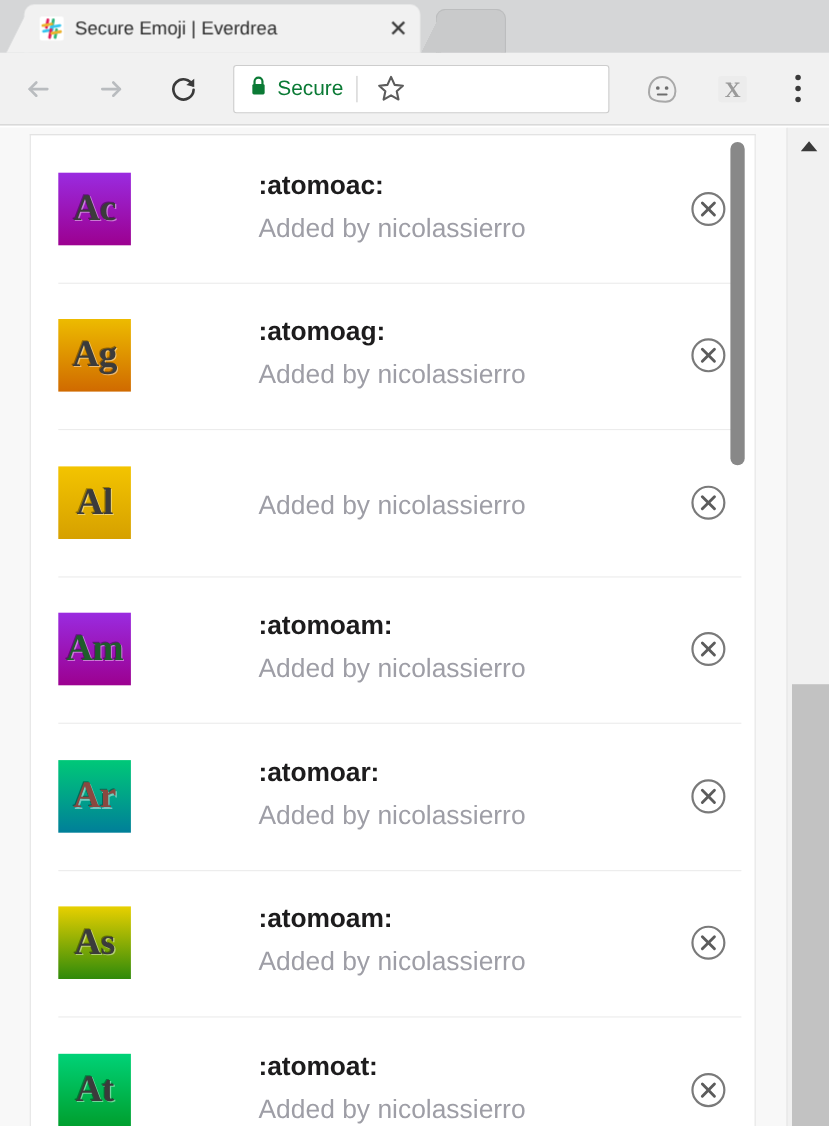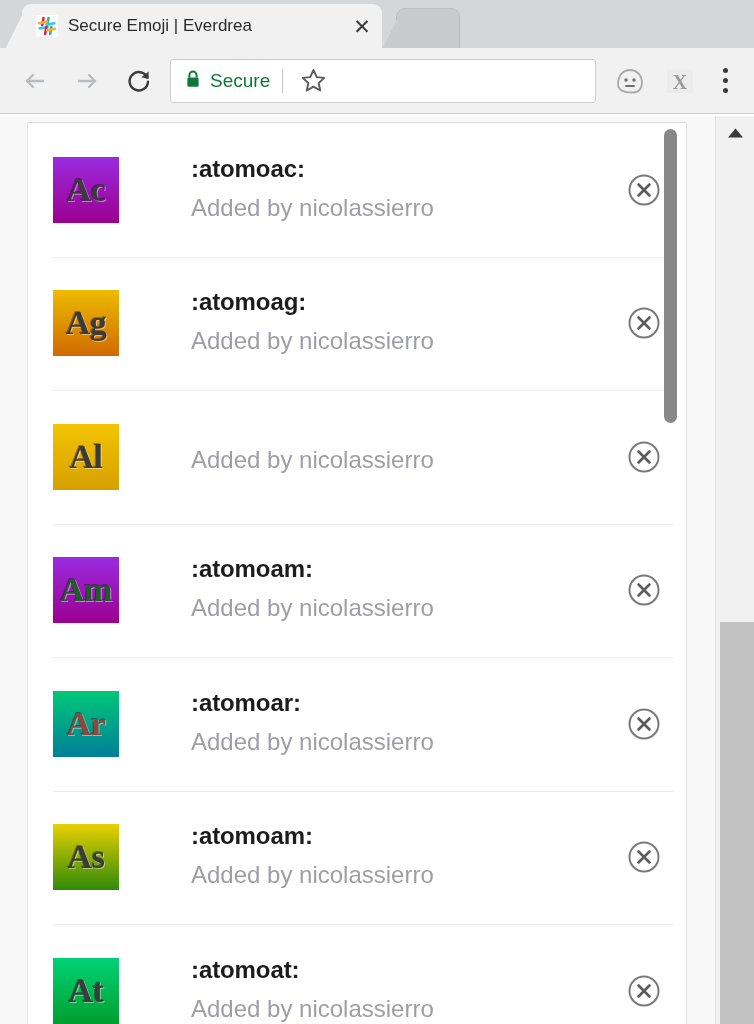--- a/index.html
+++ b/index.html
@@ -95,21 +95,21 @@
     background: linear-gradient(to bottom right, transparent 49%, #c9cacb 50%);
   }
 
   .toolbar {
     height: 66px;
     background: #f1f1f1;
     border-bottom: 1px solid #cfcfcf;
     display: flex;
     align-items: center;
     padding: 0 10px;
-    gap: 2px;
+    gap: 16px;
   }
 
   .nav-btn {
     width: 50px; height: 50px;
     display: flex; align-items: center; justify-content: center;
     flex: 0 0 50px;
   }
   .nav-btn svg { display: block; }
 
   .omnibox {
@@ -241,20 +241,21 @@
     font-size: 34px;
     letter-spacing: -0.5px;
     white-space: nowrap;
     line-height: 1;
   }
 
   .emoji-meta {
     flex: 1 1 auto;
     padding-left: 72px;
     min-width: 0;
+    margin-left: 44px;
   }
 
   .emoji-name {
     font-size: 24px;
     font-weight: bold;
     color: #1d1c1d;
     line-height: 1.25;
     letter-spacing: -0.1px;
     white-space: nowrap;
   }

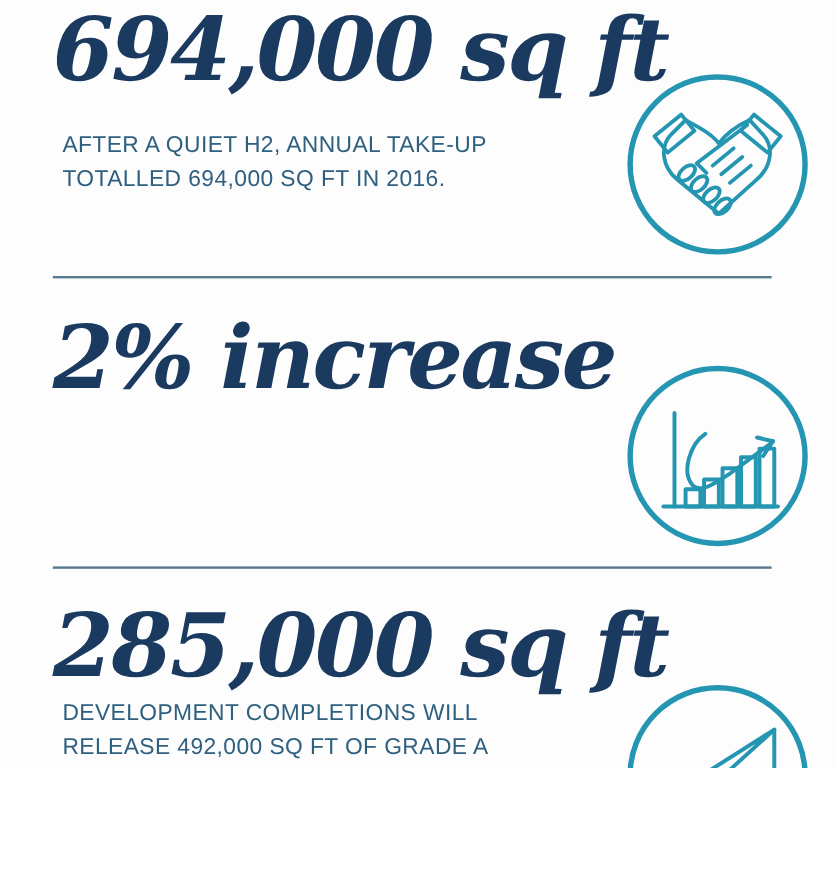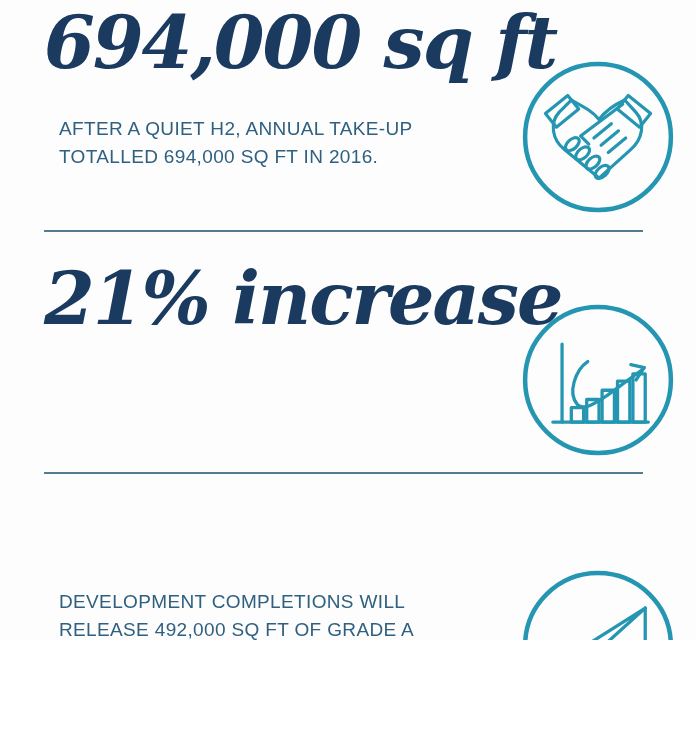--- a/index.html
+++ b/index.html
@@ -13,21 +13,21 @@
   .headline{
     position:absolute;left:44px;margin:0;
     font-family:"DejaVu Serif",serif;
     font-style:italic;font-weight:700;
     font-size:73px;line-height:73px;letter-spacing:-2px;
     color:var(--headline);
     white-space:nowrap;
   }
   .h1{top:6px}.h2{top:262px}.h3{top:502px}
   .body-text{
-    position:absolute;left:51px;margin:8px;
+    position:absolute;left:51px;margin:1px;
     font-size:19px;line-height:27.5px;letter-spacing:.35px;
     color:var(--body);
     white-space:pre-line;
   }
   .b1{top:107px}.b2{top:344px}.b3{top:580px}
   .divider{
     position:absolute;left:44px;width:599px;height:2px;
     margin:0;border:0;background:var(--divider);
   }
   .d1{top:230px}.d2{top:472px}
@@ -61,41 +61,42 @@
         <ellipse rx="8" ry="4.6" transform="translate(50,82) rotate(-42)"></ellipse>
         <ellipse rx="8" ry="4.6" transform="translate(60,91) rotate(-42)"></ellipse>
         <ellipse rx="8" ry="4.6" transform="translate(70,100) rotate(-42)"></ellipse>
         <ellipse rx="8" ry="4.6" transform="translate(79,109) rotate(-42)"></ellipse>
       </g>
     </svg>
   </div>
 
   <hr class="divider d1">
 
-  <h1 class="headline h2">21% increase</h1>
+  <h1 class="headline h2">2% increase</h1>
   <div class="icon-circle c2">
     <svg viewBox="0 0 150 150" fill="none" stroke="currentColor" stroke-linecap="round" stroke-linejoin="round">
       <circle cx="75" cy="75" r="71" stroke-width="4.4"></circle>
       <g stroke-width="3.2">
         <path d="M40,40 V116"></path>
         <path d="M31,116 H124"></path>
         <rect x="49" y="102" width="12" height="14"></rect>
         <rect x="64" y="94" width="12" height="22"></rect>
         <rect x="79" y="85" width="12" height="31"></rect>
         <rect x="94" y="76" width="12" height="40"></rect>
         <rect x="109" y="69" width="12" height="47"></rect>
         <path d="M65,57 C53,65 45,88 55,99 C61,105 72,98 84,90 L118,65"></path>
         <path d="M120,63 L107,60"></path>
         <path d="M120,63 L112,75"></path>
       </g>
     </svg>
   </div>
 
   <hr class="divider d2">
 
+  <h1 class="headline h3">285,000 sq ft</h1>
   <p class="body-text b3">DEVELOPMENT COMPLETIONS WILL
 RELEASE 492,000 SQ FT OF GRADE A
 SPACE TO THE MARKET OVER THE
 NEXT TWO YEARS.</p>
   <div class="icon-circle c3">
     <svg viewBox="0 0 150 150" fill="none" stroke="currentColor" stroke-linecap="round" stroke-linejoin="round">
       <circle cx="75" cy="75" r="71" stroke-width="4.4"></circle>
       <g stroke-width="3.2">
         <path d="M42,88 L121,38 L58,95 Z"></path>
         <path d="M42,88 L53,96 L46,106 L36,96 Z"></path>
+ + +
From the first line to the last, please copy the data exactly, with the pictures left out.

--- a/index.html
+++ b/index.html
@@ -95,21 +95,21 @@
     background: linear-gradient(to bottom right, transparent 49%, #c9cacb 50%);
   }
 
   .toolbar {
     height: 66px;
     background: #f1f1f1;
     border-bottom: 1px solid #cfcfcf;
     display: flex;
     align-items: center;
     padding: 0 10px;
-    gap: 2px;
+    gap: 16px;
   }
 
   .nav-btn {
     width: 50px; height: 50px;
     display: flex; align-items: center; justify-content: center;
     flex: 0 0 50px;
   }
   .nav-btn svg { display: block; }
 
   .omnibox {
@@ -241,20 +241,21 @@
     font-size: 34px;
     letter-spacing: -0.5px;
     white-space: nowrap;
     line-height: 1;
   }
 
   .emoji-meta {
     flex: 1 1 auto;
     padding-left: 72px;
     min-width: 0;
+    margin-left: 44px;
   }
 
   .emoji-name {
     font-size: 24px;
     font-weight: bold;
     color: #1d1c1d;
     line-height: 1.25;
     letter-spacing: -0.1px;
     white-space: nowrap;
   }

--- a/index.html
+++ b/index.html
@@ -13,21 +13,21 @@
   .headline{
     position:absolute;left:44px;margin:0;
     font-family:"DejaVu Serif",serif;
     font-style:italic;font-weight:700;
     font-size:73px;line-height:73px;letter-spacing:-2px;
     color:var(--headline);
     white-space:nowrap;
   }
   .h1{top:6px}.h2{top:262px}.h3{top:502px}
   .body-text{
-    position:absolute;left:51px;margin:8px;
+    position:absolute;left:51px;margin:1px;
     font-size:19px;line-height:27.5px;letter-spacing:.35px;
     color:var(--body);
     white-space:pre-line;
   }
   .b1{top:107px}.b2{top:344px}.b3{top:580px}
   .divider{
     position:absolute;left:44px;width:599px;height:2px;
     margin:0;border:0;background:var(--divider);
   }
   .d1{top:230px}.d2{top:472px}
@@ -61,41 +61,42 @@
         <ellipse rx="8" ry="4.6" transform="translate(50,82) rotate(-42)"></ellipse>
         <ellipse rx="8" ry="4.6" transform="translate(60,91) rotate(-42)"></ellipse>
         <ellipse rx="8" ry="4.6" transform="translate(70,100) rotate(-42)"></ellipse>
         <ellipse rx="8" ry="4.6" transform="translate(79,109) rotate(-42)"></ellipse>
       </g>
     </svg>
   </div>
 
   <hr class="divider d1">
 
-  <h1 class="headline h2">21% increase</h1>
+  <h1 class="headline h2">2% increase</h1>
   <div class="icon-circle c2">
     <svg viewBox="0 0 150 150" fill="none" stroke="currentColor" stroke-linecap="round" stroke-linejoin="round">
       <circle cx="75" cy="75" r="71" stroke-width="4.4"></circle>
       <g stroke-width="3.2">
         <path d="M40,40 V116"></path>
         <path d="M31,116 H124"></path>
         <rect x="49" y="102" width="12" height="14"></rect>
         <rect x="64" y="94" width="12" height="22"></rect>
         <rect x="79" y="85" width="12" height="31"></rect>
         <rect x="94" y="76" width="12" height="40"></rect>
         <rect x="109" y="69" width="12" height="47"></rect>
         <path d="M65,57 C53,65 45,88 55,99 C61,105 72,98 84,90 L118,65"></path>
         <path d="M120,63 L107,60"></path>
         <path d="M120,63 L112,75"></path>
       </g>
     </svg>
   </div>
 
   <hr class="divider d2">
 
+  <h1 class="headline h3">285,000 sq ft</h1>
   <p class="body-text b3">DEVELOPMENT COMPLETIONS WILL
 RELEASE 492,000 SQ FT OF GRADE A
 SPACE TO THE MARKET OVER THE
 NEXT TWO YEARS.</p>
   <div class="icon-circle c3">
     <svg viewBox="0 0 150 150" fill="none" stroke="currentColor" stroke-linecap="round" stroke-linejoin="round">
       <circle cx="75" cy="75" r="71" stroke-width="4.4"></circle>
       <g stroke-width="3.2">
         <path d="M42,88 L121,38 L58,95 Z"></path>
         <path d="M42,88 L53,96 L46,106 L36,96 Z"></path>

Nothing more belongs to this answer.